Problem details: Only the lines from the top of the data through the one with "Replace Karl Storz Karl" are to be written out, each exactly as it stands.
*** Opening Provided data ***
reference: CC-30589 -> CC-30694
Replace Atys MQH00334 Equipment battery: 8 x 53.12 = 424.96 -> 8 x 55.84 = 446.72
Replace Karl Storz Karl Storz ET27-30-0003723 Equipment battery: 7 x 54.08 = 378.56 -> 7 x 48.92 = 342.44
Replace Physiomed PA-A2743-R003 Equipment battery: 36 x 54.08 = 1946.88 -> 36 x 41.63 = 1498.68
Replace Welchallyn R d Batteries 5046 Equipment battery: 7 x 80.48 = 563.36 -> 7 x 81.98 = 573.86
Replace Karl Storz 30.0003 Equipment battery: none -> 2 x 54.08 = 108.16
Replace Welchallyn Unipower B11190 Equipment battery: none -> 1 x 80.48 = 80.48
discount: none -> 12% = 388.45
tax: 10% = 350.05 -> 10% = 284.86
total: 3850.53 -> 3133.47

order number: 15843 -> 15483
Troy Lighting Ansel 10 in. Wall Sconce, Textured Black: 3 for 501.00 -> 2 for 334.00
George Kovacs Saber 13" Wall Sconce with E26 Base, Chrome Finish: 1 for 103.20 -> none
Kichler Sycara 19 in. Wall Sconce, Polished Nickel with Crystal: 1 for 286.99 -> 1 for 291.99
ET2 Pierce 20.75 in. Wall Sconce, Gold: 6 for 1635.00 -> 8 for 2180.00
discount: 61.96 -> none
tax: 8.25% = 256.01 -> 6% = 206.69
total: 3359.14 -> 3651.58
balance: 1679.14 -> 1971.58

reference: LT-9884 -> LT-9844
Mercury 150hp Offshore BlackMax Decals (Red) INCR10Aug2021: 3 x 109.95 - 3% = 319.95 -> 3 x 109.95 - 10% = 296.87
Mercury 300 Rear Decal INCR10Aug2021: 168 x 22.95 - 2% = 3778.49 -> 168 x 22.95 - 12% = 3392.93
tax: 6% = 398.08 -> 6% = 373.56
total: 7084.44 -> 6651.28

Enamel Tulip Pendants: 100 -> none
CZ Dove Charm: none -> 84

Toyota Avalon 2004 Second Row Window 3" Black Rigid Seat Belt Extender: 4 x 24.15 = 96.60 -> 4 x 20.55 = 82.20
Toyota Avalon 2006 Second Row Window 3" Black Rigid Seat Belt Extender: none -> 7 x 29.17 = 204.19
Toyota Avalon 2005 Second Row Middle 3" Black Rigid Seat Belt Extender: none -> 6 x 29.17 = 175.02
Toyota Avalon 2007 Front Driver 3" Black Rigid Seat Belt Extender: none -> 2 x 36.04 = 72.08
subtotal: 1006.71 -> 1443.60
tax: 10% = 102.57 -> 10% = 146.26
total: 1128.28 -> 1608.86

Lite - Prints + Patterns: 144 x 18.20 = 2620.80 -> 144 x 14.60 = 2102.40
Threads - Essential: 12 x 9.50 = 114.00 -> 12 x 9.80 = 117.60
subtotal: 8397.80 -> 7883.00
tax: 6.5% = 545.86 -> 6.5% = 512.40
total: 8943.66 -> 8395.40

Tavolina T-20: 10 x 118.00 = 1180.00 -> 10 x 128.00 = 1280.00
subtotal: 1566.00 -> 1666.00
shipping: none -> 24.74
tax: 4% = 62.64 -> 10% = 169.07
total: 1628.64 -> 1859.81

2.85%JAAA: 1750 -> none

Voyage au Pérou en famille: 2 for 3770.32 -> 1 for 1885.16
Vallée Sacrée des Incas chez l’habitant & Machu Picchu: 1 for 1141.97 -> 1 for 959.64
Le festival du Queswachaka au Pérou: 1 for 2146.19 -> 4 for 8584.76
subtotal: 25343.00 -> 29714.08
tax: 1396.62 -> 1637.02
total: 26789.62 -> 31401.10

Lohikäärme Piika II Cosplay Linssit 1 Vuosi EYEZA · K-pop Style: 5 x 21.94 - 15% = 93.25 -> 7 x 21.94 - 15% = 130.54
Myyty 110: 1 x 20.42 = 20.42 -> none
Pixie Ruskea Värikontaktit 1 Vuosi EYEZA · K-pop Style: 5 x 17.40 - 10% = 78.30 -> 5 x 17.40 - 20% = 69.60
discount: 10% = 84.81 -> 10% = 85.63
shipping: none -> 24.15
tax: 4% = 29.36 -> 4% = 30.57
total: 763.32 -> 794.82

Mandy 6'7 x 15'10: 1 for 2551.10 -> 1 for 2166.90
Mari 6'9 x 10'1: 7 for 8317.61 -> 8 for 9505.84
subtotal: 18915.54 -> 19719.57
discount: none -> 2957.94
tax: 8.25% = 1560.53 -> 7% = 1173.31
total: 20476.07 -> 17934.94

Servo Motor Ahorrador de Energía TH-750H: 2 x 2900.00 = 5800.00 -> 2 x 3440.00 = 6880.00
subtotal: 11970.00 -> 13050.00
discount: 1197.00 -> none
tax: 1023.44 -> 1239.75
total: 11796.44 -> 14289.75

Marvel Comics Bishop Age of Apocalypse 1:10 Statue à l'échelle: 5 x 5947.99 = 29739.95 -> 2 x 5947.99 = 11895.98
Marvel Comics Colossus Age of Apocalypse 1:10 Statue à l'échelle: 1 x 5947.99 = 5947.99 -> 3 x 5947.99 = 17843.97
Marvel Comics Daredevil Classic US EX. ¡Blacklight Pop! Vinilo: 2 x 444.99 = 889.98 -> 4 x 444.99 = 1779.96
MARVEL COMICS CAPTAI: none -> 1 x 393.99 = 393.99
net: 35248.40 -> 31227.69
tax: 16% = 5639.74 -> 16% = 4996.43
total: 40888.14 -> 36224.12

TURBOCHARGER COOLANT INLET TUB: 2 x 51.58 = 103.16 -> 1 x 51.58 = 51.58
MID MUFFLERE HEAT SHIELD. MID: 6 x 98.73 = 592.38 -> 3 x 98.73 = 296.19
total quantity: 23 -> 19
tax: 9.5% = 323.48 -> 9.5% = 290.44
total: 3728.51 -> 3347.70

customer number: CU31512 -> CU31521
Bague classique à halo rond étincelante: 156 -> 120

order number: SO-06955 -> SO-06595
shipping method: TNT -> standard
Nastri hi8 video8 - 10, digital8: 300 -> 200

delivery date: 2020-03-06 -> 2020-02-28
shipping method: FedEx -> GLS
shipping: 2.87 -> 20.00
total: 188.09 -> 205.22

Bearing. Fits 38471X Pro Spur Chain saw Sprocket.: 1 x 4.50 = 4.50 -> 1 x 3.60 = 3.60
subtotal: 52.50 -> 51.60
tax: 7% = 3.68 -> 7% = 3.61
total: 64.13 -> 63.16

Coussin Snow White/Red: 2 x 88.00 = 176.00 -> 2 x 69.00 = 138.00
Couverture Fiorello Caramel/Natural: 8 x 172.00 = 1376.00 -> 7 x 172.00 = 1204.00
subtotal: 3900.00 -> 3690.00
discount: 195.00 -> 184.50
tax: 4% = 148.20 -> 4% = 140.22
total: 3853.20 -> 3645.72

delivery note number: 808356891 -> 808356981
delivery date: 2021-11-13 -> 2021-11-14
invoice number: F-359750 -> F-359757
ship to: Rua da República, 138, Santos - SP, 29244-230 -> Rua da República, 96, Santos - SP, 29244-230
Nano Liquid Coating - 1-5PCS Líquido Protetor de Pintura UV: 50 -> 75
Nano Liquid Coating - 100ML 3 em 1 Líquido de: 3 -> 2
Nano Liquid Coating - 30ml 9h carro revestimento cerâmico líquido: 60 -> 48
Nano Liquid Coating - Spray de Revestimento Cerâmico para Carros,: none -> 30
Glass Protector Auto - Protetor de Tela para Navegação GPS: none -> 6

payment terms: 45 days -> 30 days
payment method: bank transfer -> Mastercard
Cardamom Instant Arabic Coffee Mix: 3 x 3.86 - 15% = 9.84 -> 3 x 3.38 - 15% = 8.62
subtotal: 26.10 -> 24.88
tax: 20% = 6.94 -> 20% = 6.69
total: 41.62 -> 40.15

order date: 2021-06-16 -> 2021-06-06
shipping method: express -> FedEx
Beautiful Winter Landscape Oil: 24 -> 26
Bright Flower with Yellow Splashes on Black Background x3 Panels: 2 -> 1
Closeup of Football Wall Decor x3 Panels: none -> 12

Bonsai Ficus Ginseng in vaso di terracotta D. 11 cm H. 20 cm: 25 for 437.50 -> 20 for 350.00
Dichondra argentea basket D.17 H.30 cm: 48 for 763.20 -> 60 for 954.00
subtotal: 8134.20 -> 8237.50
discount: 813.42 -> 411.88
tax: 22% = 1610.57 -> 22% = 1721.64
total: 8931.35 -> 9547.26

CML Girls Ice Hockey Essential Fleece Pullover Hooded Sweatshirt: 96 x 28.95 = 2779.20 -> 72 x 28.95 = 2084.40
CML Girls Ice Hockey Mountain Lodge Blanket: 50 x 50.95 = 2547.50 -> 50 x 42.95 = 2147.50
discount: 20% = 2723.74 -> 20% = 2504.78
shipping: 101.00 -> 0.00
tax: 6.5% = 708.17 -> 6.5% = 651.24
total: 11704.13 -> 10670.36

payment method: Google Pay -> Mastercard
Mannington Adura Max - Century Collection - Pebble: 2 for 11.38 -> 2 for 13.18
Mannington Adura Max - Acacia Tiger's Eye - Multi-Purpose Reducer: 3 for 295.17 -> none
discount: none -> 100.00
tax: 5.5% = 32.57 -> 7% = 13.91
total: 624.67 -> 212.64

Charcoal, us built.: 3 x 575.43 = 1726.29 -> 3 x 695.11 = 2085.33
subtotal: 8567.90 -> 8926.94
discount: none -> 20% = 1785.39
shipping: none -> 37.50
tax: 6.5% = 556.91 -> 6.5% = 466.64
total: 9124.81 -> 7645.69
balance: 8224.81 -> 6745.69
*** Closing Provided data ***
Answer:
reference: CC-30589 -> CC-30694
Replace Atys MQH00334 Equipment battery: 8 x 53.12 = 424.96 -> 8 x 55.84 = 446.72
Replace Karl Storz Karl Storz ET27-30-0003723 Equipment battery: 7 x 54.08 = 378.56 -> 7 x 48.92 = 342.44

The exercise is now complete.